_TASK BRIEF_
As the answer, give a copy of each line below that includes the word "space".

══ TASK MATERIAL ══

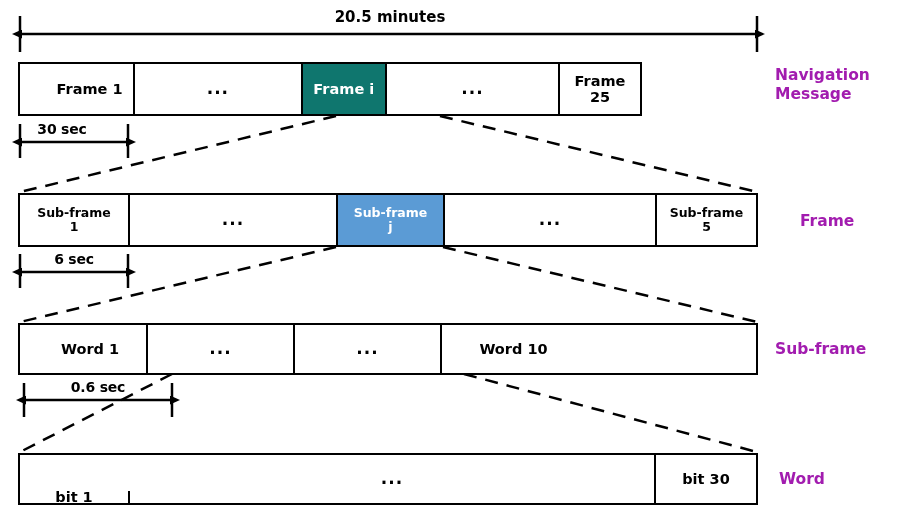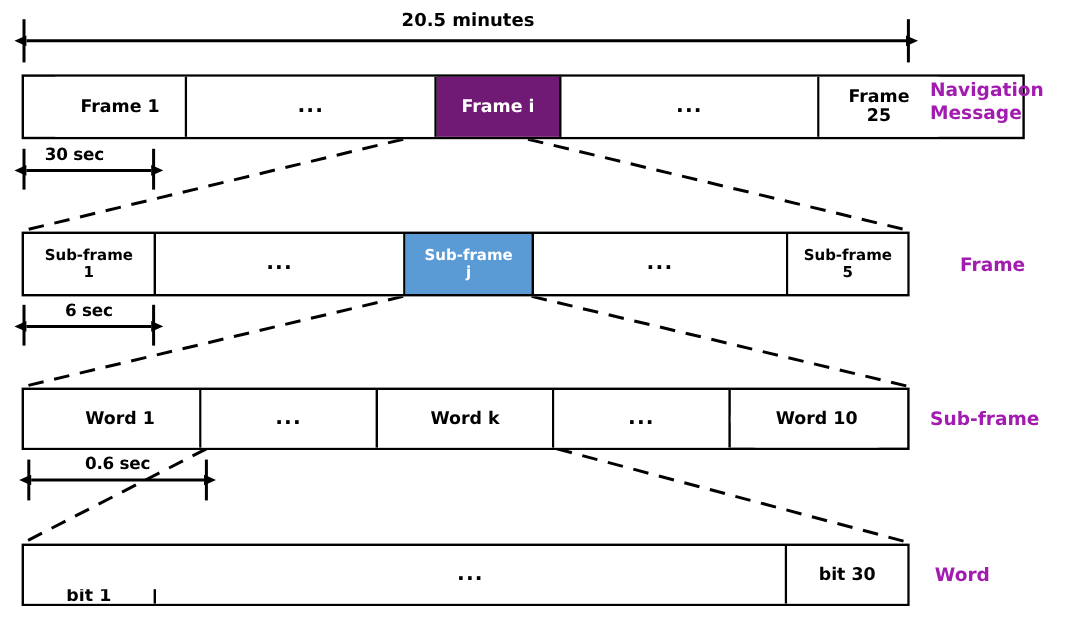--- a/index.html
+++ b/index.html
@@ -69,21 +69,21 @@
     overflow: hidden;
   }
   .cell:last-child {
     border-right: none;
   }
   .cell.ellipsis {
     font-size: 17px;
     letter-spacing: 1px;
   }
   .cell.hl-dark {
-    background: #701a75;
+    background: #0f766e;
     color: #ffffff;
   }
   .cell.hl-light {
     background: #5b9bd5;
     color: #ffffff;
   }
   .cell.small {
     font-size: 12.5px;
   }
 
@@ -147,21 +147,21 @@
     </g>
 
     <g>
       <line x1="172" y1="374" x2="20" y2="452" stroke="#000000" stroke-width="2.5" stroke-dasharray="13 9"></line>
       <line x1="464" y1="374" x2="757" y2="452" stroke="#000000" stroke-width="2.5" stroke-dasharray="13 9"></line>
     </g>
   </svg>
 
   <div class="top-dim-label" style="left:310px; top:8px; width:160px;">20.5 minutes</div>
 
-  <div class="bar" style="left:18px; top:62px; width:836px; height:54px;padding-left:26px;">
+  <div class="bar" style="left:18px; top:62px; width:624px; height:54px;padding-left:26px;">
     <div class="cell" style="width:110px;">Frame 1</div>
     <div class="cell ellipsis" style="width:208px;">...</div>
     <div class="cell hl-dark" style="width:104px;">Frame i</div>
     <div class="cell ellipsis" style="width:215px;">...</div>
     <div class="cell" style="width:99px; white-space:pre-line;">Frame
 25</div>
   </div>
   <div class="dim-label" style="left:20px; top:121px; width:84px;">30 sec</div>
   <div class="row-title" style="left:775px; top:66px; text-align:left; white-space:pre-line;">Navigation
 Message</div>
@@ -173,23 +173,22 @@
     <div class="cell hl-light small" style="width:107px; white-space:pre-line;">Sub-frame
 j</div>
     <div class="cell ellipsis" style="width:212px;">...</div>
     <div class="cell small" style="width:99px; white-space:pre-line;">Sub-frame
 5</div>
   </div>
   <div class="dim-label" style="left:20px; top:251px; width:108px;">6 sec</div>
   <div class="row-title" style="left:800px; top:212px;">Frame</div>
 
   <div class="bar" style="left:18px; top:323px; width:740px; height:52px;">
-    <div class="cell" style="width:148px;padding-left:16px;">Word 1</div>
+    <div class="cell" style="width:128px;padding-left:16px;">Word 1</div>
     <div class="cell ellipsis" style="width:147px;">...</div>
-    <div class="cell" style="width:147px;">Word k</div>
     <div class="cell ellipsis" style="width:147px;">...</div>
     <div class="cell" style="width:143px;border-radius:22px;">Word 10</div>
   </div>
   <div class="dim-label" style="left:24px; top:379px; width:148px;">0.6 sec</div>
   <div class="row-title" style="left:775px; top:340px;">Sub-frame</div>
 
   <div class="bar" style="left:18px; top:453px; width:740px; height:52px;">
     <div class="cell" style="width:110px;margin-top:36px;">bit 1</div>
     <div class="cell ellipsis" style="width:526px;">...</div>
     <div class="cell" style="width:100px;">bit 30</div>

═══

_TASK RESULT_
     <div class="cell" style="width:99px; white-space:pre-line;">Frame
   <div class="row-title" style="left:775px; top:66px; text-align:left; white-space:pre-line;">Navigation
     <div class="cell hl-light small" style="width:107px; white-space:pre-line;">Sub-frame
     <div class="cell small" style="width:99px; white-space:pre-line;">Sub-frame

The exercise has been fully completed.